En fin de compte, ces moments au fil du développement conduisent à un enfant qui peut dire : « Mes parents m’ont eu, ils m’ont connu, ils m’ont compris et ils m’ont aimé pour qui je suis, pas pour ce qu’ils voulaient que je sois. »
Quelle serait une manière réaliste pour les parents de modifier leur utilisation des écrans pour mieux voir leurs enfants ?
C'est comme tout le reste : plus on pratique, plus cela devient facile et automatique. L'une des meilleures façons de pratiquer la discipline consistant à s'éloigner des distractions et à tourner notre attention vers notre enfant est chaque fois que vous sortez ou entrez dans une séparation, comme le récupérer ou le déposer à l'école, il a toute votre attention. Vous écoutez, vous vous connectez, vous y êtes présent.
Mes enfants sont maintenant adolescents et quand ils entrent dans la pièce, je retourne mon appareil, je ferme mon ordinateur, je tourne mon visage vers eux, j'établis un contact visuel. Je suis disponible.

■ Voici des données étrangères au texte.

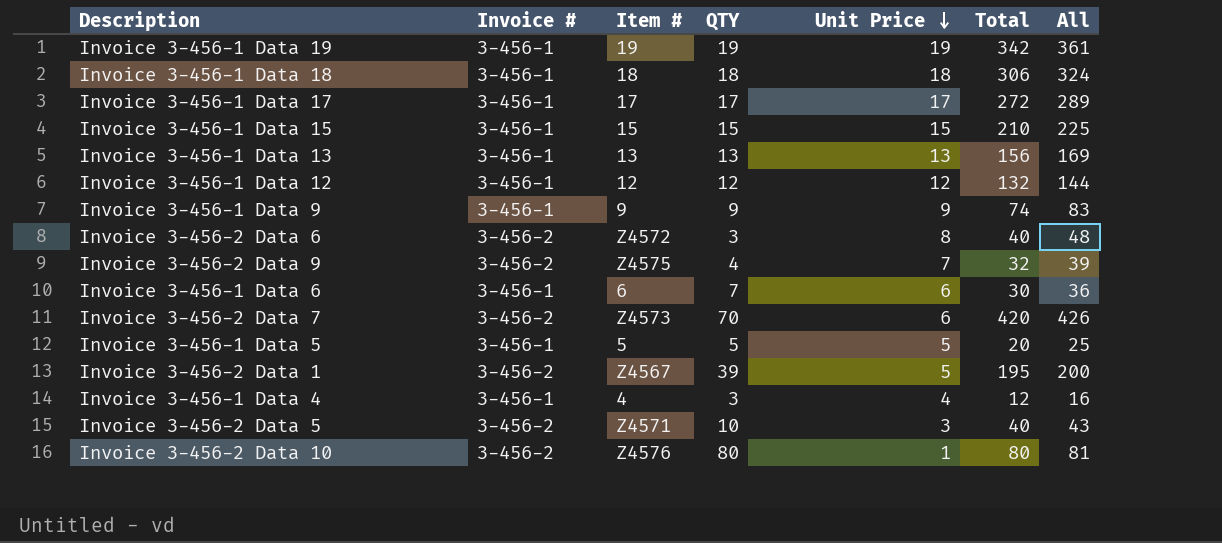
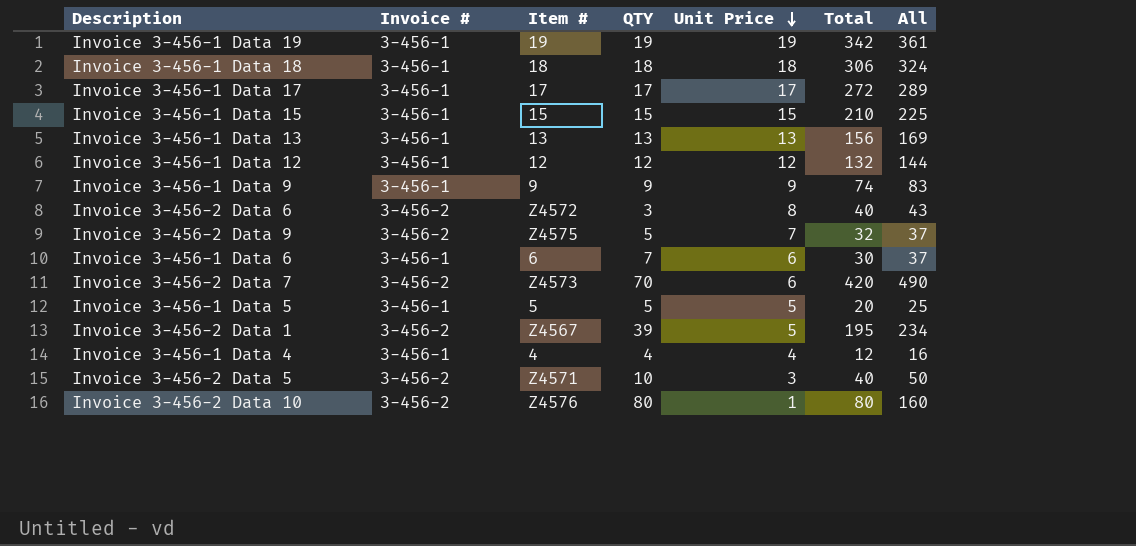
column All | formula: [Unit Price] + [Total] -> [QTY] + [Total]
Invoice 3-456-2 Data 9 | QTY: 4 -> 5
Invoice 3-456-1 Data 4 | QTY: 3 -> 4

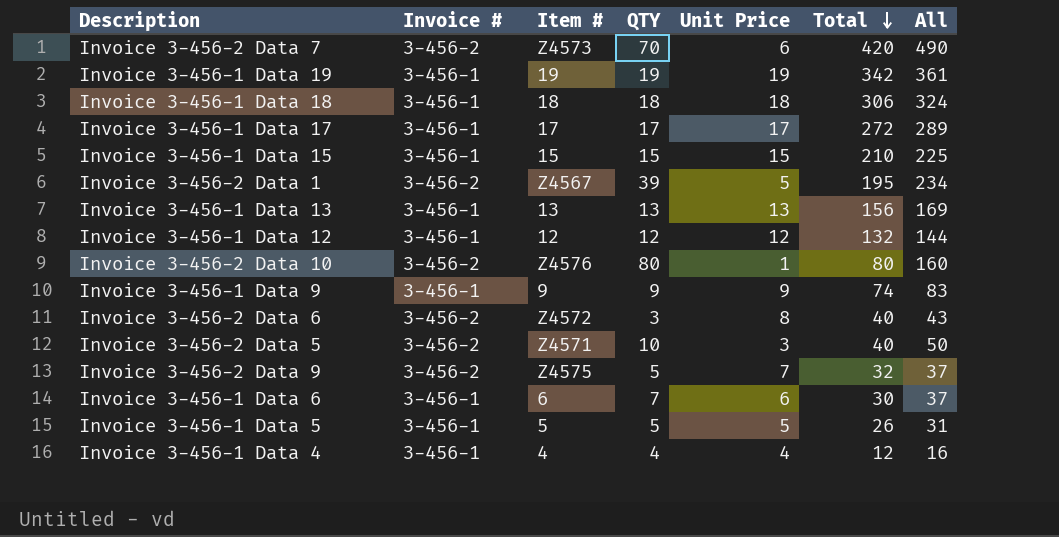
row order: Unit Price descending -> Total descending
Invoice 3-456-1 Data 5 | Total: 20 -> 26
Invoice 3-456-1 Data 5 | All: 25 -> 31

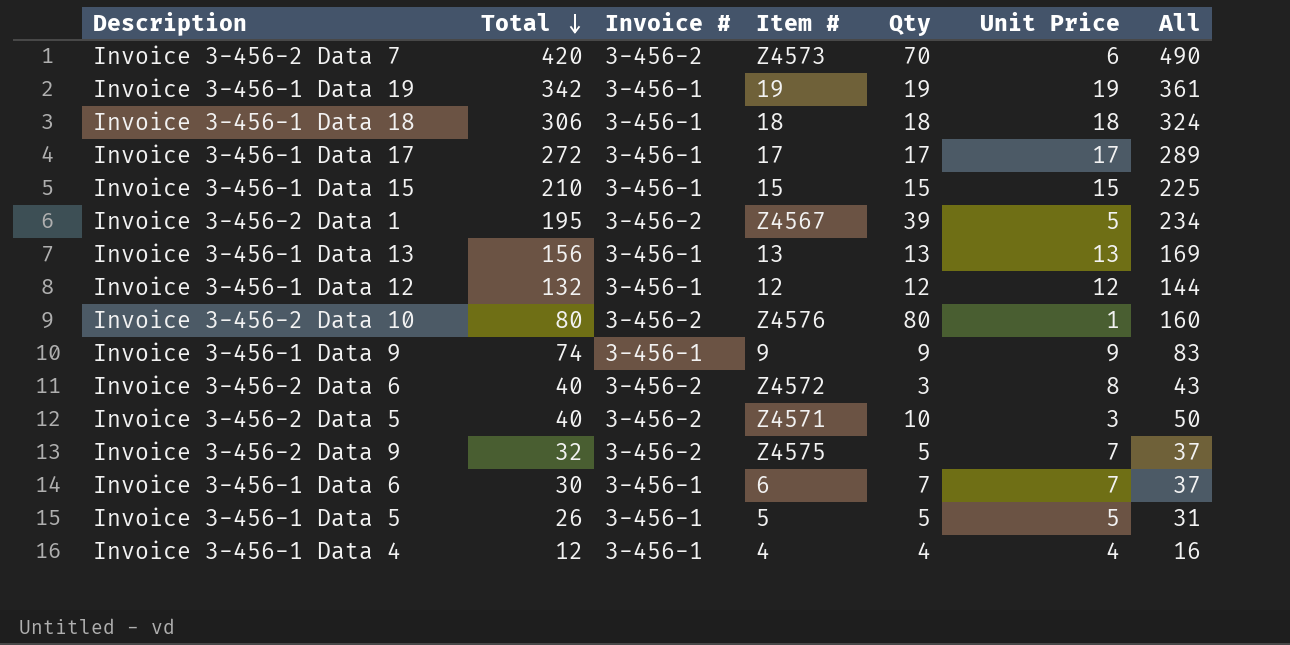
column Total | position: 6 -> 2
column name: QTY -> Qty
Invoice 3-456-1 Data 6 | Unit Price: 6 -> 7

La gestion de la technologie semble moins intimidante lorsque vous la concentrez sur des moments spécifiques de la journée. On ne peut pas faire ça toute la journée, mais ces micro-moments, on peut les vivre tout au long de la journée.
Dans quelle mesure le problème des parents qui ne voient pas leurs enfants s’apparente-t-il à un manque d’introspection et à l’incapacité de voir à l’intérieur d’eux-mêmes ?
Le cortex préfrontal est la partie du cerveau qui nous permet d’avoir à la fois de la perspicacité et de l’empathie. C’est la structure du cerveau qui donne naissance à notre capacité à être conscient de nos propres expériences, de nos sentiments, de nos pensées et de ce à quoi nous prêtons attention en termes de notre propre monde interne. C’est la même partie du cerveau qui nous permet de nous connecter à la vie de nos enfants. Être capable de nous voir, de nous connaître et de nous comprendre est une autre facette de la même médaille pour nos enfants.
À mesure que nous nous efforçons de prêter attention à notre propre monde intérieur, nous devenons automatiquement meilleurs dans notre capacité à voir nos enfants. Et la même chose dans l'autre sens. À mesure que nous apprenons à nous mettre à l’écoute et à voir nos enfants, à être attentifs et présents à leur monde intérieur, nous sommes également mieux en mesure de le faire pour nous-mêmes.